On Wednesday, Facebook revealed that the scraping of personal data of their users is far, far more widespread than they have ever acknowledged. In a blog post, Mike Schroepfer, Facebook’s Chief Technology Officer, confessed that “most” of the 2 billion users of the social media giant could have had their data hacked by “malicious actors.” “Given the scale and sophistication of the activity we’ve seen, we believe most people on Facebook could have had their public profile scraped in this way,” the blog stated. “So we have now disabled this feature. We’re also making changes to account recovery to reduce the risk of scraping as well.”

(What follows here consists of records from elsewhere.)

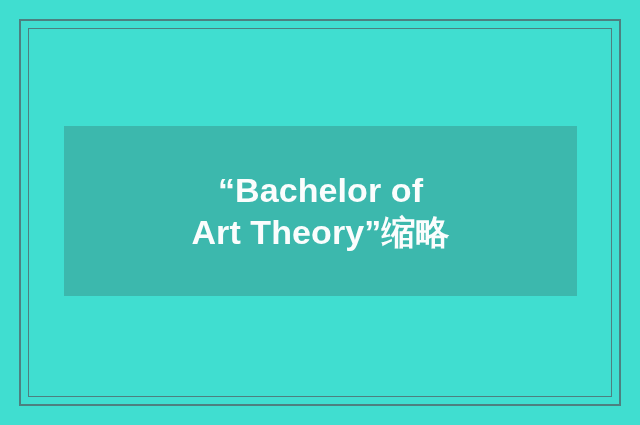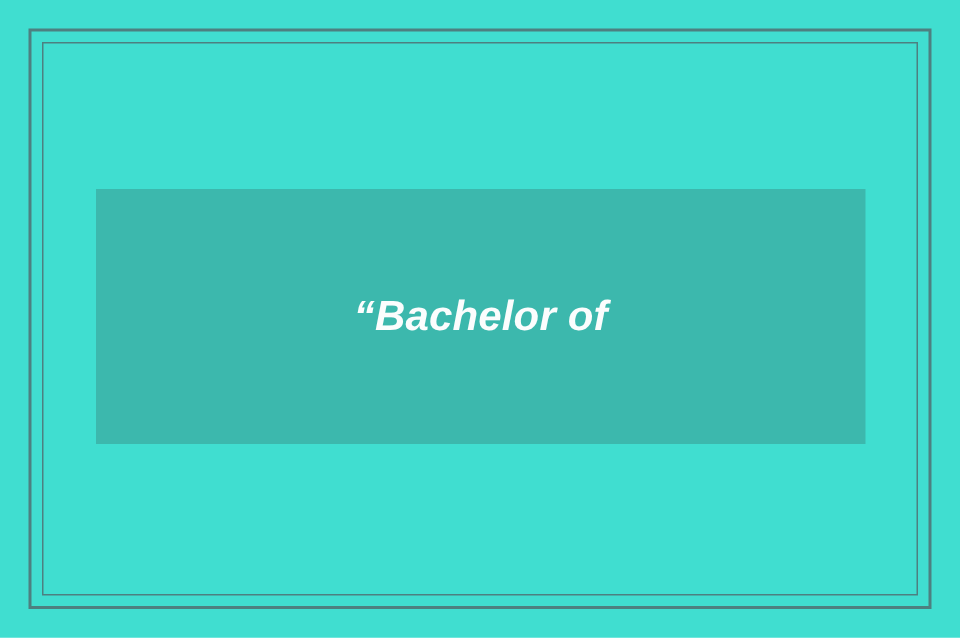--- a/index.html
+++ b/index.html
@@ -67,13 +67,12 @@
     text-align: center;
     color: #fbfdfd;
     font-weight: bold;
-    font-size: 28px;
+    font-size: 34px;
     line-height: 42px;
     letter-spacing: 0.1px;
     white-space: nowrap;
     font-family: "Liberation Sans Narrow", "Liberation Sans", "DejaVu Sans", sans-serif;
     font-stretch: condensed;
-    font-style: italic;
     -webkit-font-smoothing: antialiased;
   }
 

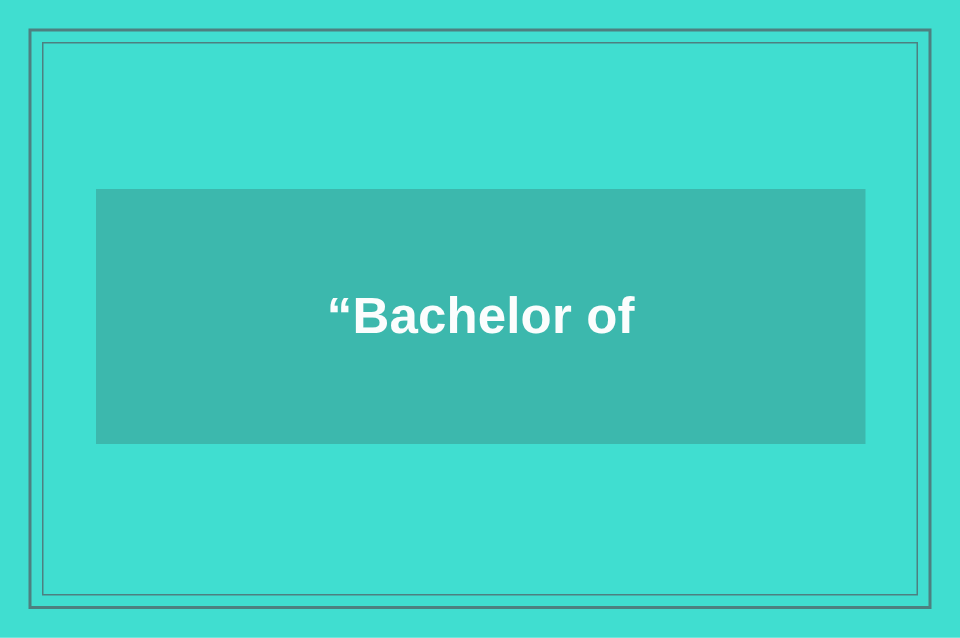--- a/index.html
+++ b/index.html
@@ -92,6 +92,7 @@
   <div class="title-plate">
     <div class="title-block">
       <span class="title-line">“Bachelor of</span>
+      <span class="title-line">Art Theory”缩略</span>
     </div>
   </div>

“It is reasonable to expect that if you’ve had that setting on in the last several years that someone has accessed your information,” Facebook’s CEO Mark Zuckerberg said. Facebook said the data skimming was done by using the site’s search function, but it had disabled the feature, which would eliminate the vulnerability. Bad actors could piece together the personal data stolen from Facebook profiles and then use it for identity theft or credit card fraud.

Facebook implemented new security features and actually broke Tinder for some users. After the update, some Tinder users were kicked off the dating app and they were unable to log back in no matter what they did. The new tweak caused the Facebook login on the Tinder app to have an error. Tinder users were subjected to an infinite loop of failed logins. Tinder uses a Facebook account to log in and that’s why the error between the two social media platforms occurred.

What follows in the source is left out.